### WORK ITEM
If a line in the listing carries the word "angepasst", return a copy of that line.

### DATA TO PROCESS
= Beginning of Section =

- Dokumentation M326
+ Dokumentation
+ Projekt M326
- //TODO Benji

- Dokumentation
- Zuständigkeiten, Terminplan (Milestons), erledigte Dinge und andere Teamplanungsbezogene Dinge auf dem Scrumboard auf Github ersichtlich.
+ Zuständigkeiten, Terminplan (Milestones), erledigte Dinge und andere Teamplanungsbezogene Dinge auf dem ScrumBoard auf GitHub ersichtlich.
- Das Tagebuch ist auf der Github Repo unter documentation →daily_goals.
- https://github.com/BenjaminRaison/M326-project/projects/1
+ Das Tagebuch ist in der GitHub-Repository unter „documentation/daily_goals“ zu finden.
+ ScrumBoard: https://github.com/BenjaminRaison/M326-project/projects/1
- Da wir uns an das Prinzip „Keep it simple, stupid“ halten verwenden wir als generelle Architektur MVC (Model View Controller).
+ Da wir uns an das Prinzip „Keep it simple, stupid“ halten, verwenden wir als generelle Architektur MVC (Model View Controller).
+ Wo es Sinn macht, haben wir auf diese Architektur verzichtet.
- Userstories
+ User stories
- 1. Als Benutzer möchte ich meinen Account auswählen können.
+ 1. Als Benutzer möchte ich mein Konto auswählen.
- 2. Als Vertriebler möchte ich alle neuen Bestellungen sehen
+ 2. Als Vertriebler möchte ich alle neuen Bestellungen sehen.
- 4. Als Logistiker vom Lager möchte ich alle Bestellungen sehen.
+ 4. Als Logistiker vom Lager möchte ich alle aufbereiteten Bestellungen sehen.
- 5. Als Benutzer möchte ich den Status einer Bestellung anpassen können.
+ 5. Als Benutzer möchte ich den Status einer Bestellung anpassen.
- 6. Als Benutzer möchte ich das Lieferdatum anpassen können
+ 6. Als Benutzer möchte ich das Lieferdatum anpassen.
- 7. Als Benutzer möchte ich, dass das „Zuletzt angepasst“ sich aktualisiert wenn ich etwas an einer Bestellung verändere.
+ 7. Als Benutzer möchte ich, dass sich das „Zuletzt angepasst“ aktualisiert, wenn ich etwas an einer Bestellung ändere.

= End of Section =

### FINAL ANSWER
- 7. Als Benutzer möchte ich, dass das „Zuletzt angepasst“ sich aktualisiert wenn ich etwas an einer Bestellung verändere.
+ 7. Als Benutzer möchte ich, dass sich das „Zuletzt angepasst“ aktualisiert, wenn ich etwas an einer Bestellung ändere.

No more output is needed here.